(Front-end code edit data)

━━━━━━━━━━━━━━━━━━━━━━━━━━━━━━

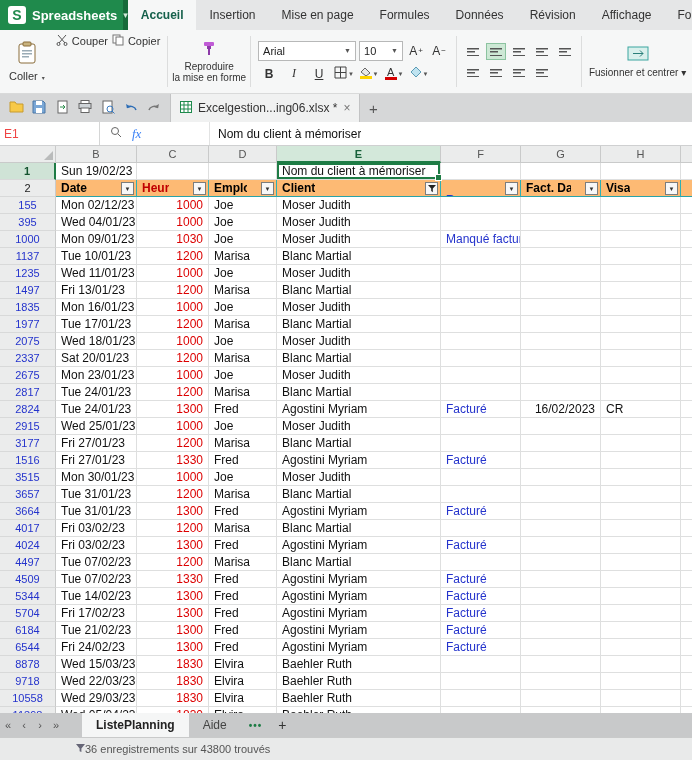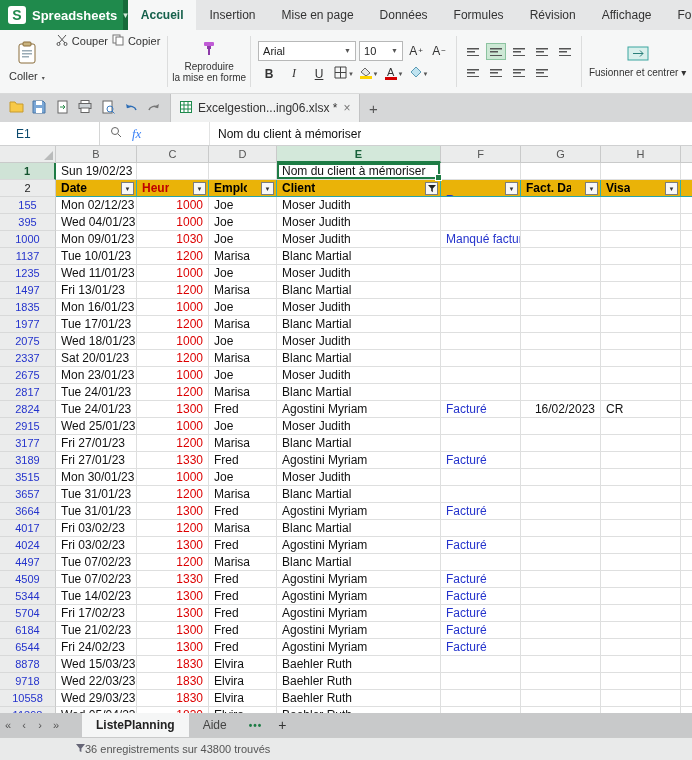"Données" div.menu-tab { order: before "Formules" -> after "Formules" }
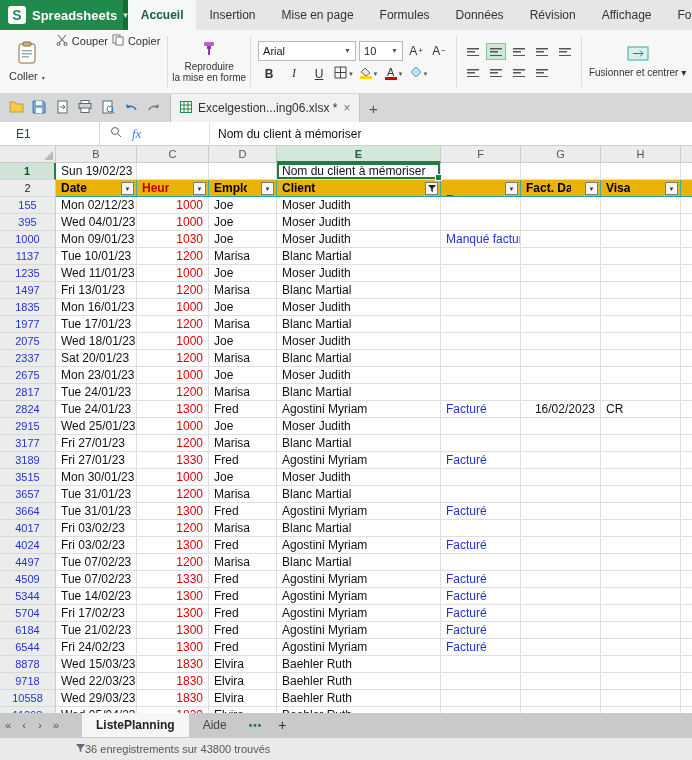"E1" .namebox { color: #0c4a6e -> #ef4444; padding-left: 16px -> 4px }
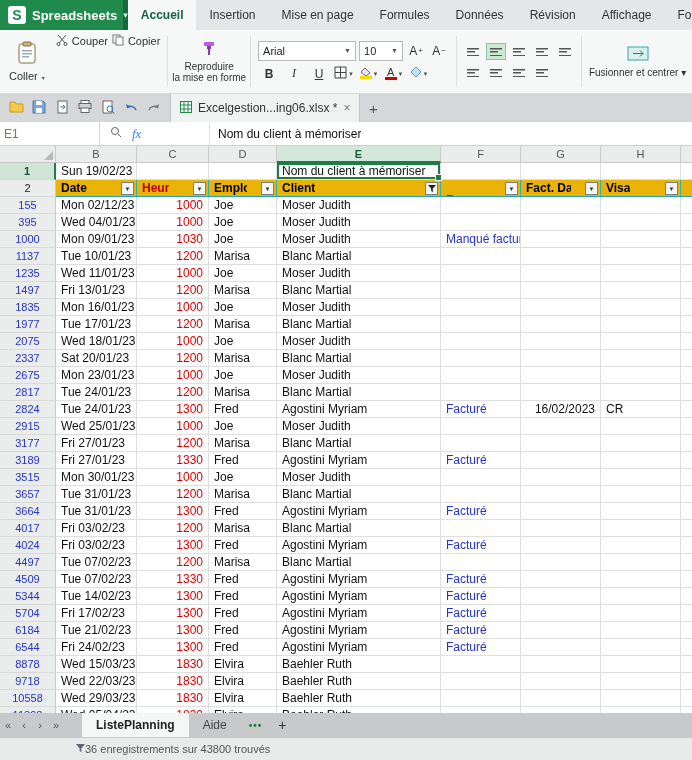"Date" .hdr { background: #eab308 -> #fdba74 }
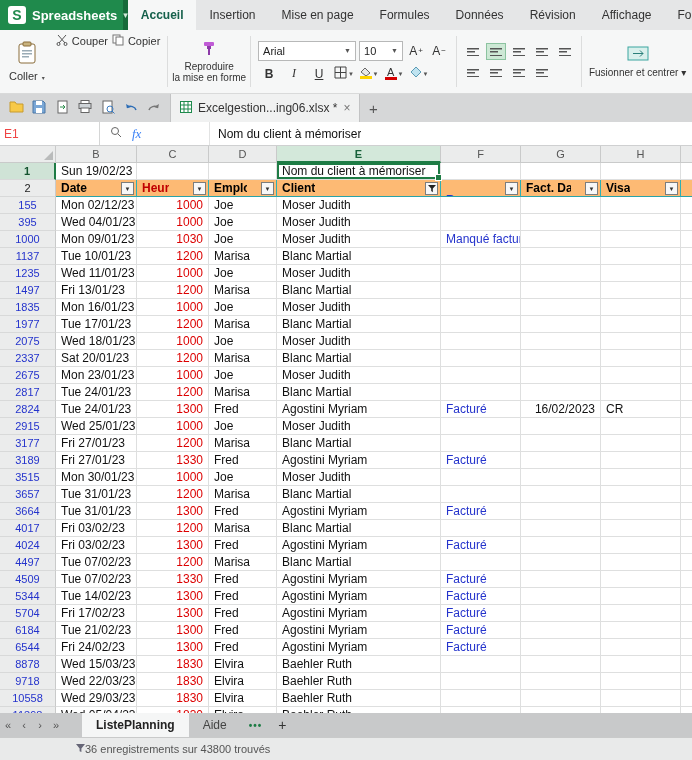"3189" div.gut { text: 3189 -> 1516 }
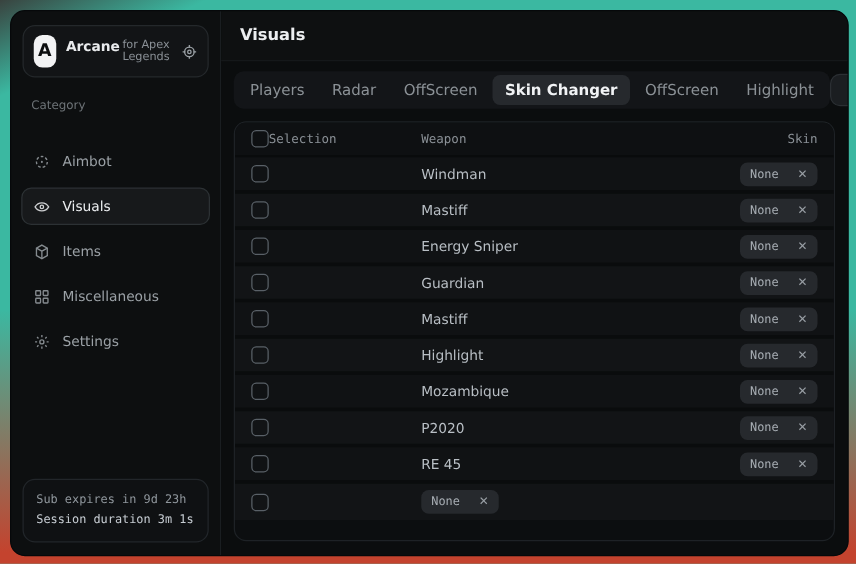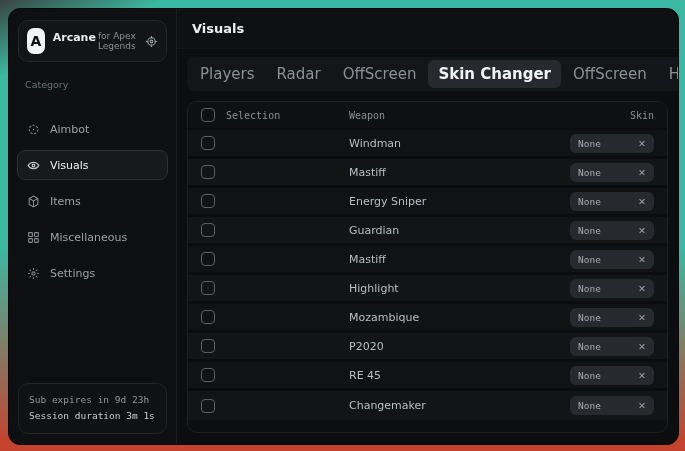"Players" .tab { font-size: 15px -> 12px }
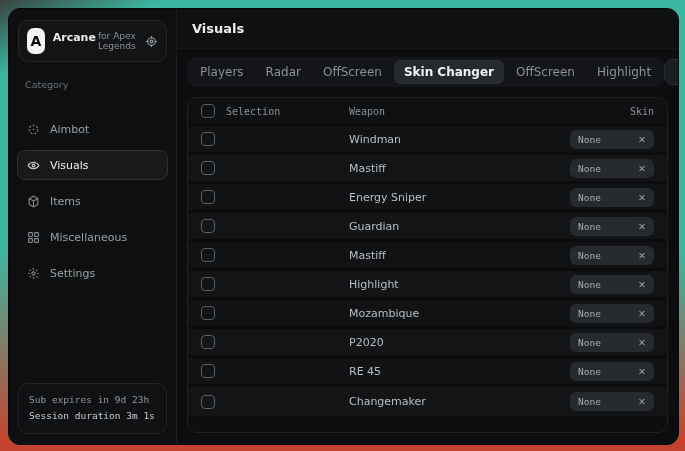"Selection" .col-sel { gap: 11px -> none; width: 148px -> 136px }
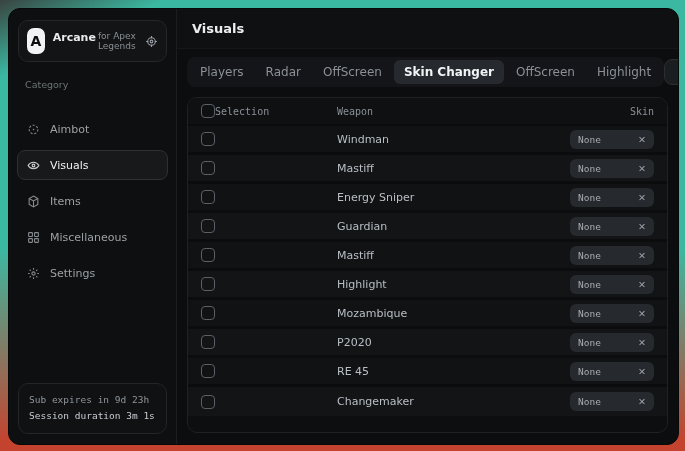"None" .skin-pill { width: 84px -> 62px }
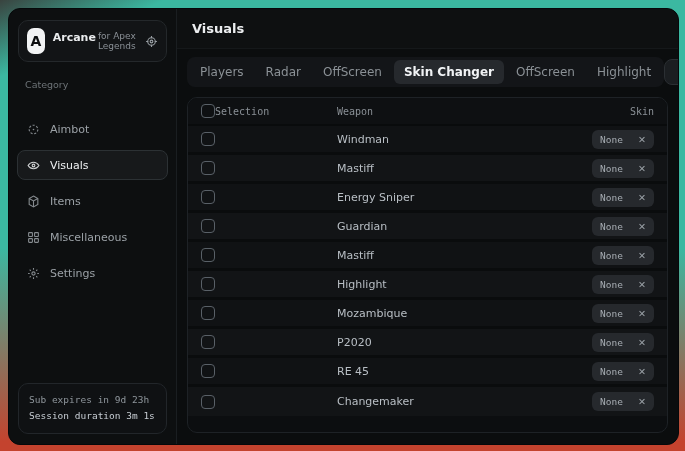"Changemaker" span.weapon-name { html: <span>Changemaker</span> -> none }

━━━━━━━━━━━━━━━━━━━━━━━━━━━━━━

** Problem requirements **
Copy out every line above, word for word, minus images.

** Answer for this exercise **
"Données" div.menu-tab { order: before "Formules" -> after "Formules" }
"E1" .namebox { color: #0c4a6e -> #ef4444; padding-left: 16px -> 4px }
"Date" .hdr { background: #eab308 -> #fdba74 }
"3189" div.gut { text: 3189 -> 1516 }
"Players" .tab { font-size: 15px -> 12px }
"Selection" .col-sel { gap: 11px -> none; width: 148px -> 136px }
"None" .skin-pill { width: 84px -> 62px }
"Changemaker" span.weapon-name { html: <span>Changemaker</span> -> none }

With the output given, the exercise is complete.